Despite the differing emphases of various individuals, movements, and countries, these three factors were virtually always present. By the twentyfirst century, they seemed omnipresent. The long-held prophecy of America's centrality to the world's future seemed to be coming true. On this point, the European and Middle East perspectives are surprisingly close. In 2004, the percentage of those believing that the United States sent forces into Iraq in order to dominate the world was 53 percent in France, 47 percent in Germany, 55 percent in Pakistan, 6o percent in Morocco, and 61 percent in Jordan.3
Only this belief in the idea that America presented a unique threefold threat to the world can explain why anti-Americanism became a consistently important idea in history when there was never any coherent doctrine of anti-Britishism, anti-Frenchism, anti-Russianism, or anti Germanism. These other countries had actively sought global hegemony, aggressively exported their cultures, built empires, started wars, and killed people around the planet. Yet no one felt the need to write thousands of books and articles to try to decipher their inner nature as a unique phenomenon. No political movements developed for which antagonism to these individual states was a central principle. No bodies of thought or ideologies were required to prove why one of these specific nations embodied a dangerous or perverted nature.4
In contrast, through the decades, as new schools of thought and issues succeeded one another, political leaders, cultural figures, and intellectuals had to adopt a view of America in line with their principles and consistent with what they wanted to do in their own countries. These groups then tried to persuade a wider audience to endorse their negative view of what America was offering and their own program for doing better than that.

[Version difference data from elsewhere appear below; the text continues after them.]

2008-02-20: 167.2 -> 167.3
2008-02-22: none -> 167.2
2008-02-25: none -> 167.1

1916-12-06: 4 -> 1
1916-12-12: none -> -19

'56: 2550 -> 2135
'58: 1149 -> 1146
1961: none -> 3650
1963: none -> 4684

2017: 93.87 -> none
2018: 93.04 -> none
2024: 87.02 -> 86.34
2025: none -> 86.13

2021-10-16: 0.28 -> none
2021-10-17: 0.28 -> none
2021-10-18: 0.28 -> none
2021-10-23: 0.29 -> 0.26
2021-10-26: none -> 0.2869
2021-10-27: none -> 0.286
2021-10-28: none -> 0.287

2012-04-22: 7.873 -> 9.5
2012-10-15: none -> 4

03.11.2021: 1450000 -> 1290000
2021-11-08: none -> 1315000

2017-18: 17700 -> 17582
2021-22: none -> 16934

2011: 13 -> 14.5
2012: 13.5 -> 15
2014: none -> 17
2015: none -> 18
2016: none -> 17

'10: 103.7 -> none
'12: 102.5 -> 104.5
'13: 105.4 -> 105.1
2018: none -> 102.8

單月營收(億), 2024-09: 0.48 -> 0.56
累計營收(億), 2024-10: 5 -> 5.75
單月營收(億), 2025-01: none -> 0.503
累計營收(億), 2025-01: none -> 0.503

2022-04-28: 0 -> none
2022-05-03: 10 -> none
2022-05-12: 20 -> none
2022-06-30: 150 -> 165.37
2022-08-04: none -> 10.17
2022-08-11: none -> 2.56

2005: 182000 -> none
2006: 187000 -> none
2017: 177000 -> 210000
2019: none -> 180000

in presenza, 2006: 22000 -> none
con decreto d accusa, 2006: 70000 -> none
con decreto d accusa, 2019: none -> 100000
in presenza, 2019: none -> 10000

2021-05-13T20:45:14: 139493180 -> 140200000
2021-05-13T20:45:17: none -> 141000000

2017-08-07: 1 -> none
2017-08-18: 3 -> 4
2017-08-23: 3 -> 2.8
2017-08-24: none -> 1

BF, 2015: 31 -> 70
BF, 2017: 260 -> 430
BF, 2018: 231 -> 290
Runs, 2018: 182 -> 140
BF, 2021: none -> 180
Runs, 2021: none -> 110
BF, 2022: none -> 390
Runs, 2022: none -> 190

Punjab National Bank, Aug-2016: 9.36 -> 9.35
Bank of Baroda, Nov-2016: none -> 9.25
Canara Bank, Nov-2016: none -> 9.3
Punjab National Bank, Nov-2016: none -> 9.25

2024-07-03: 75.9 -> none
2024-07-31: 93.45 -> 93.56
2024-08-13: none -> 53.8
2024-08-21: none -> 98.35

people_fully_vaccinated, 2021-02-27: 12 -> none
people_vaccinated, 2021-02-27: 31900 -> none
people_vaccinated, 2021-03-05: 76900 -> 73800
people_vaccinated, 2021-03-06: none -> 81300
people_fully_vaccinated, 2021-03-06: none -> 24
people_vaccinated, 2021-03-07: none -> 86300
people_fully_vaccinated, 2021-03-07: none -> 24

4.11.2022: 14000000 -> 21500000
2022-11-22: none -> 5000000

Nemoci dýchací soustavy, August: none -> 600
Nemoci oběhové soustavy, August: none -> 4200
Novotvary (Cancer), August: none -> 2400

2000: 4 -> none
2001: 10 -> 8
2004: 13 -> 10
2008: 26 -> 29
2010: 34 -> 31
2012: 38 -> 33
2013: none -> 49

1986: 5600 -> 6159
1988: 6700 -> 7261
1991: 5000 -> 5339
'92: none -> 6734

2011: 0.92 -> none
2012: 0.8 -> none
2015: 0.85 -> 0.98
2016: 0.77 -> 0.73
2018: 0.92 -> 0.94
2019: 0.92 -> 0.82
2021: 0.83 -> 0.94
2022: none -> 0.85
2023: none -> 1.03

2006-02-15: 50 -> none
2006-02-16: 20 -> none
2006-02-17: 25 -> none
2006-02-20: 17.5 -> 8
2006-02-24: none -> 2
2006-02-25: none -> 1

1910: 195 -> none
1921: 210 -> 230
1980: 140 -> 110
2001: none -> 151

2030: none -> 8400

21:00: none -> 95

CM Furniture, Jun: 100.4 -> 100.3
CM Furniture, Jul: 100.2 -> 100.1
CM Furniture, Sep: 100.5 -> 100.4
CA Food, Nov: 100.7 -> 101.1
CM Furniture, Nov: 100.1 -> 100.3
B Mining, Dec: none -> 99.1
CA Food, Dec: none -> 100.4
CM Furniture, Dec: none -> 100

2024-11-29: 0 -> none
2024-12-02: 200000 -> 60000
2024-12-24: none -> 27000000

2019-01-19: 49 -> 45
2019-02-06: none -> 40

Many other issues, of course, were also involved, though they often revolved around this central proposition. But anti-Americanism has been at its height when and where it was a useful political tool wielded by those whose interests were different or antagonistic to those of the United States. Thus, anti-American doctrine has historically been most powerful when sponsored by dictatorial regimes-Communist, fascist, Arab nationalist, and Islamist alike-which not only have a more or less rigorous state control of ideas and institutions but also are dominated by an ideology that saw itself as an alternative and rival to what the United States did and represented.
One problem for the school that says that anti-Americanism is merely a response to policy is that the attributes of American society and U.S. policy were often distorted-frequently, willfully so-out of all relationship to reality. Ignorance and honest misunderstanding were part of this picture but so was the deliberate manipulation of antagonistic groups pursuing their own interests.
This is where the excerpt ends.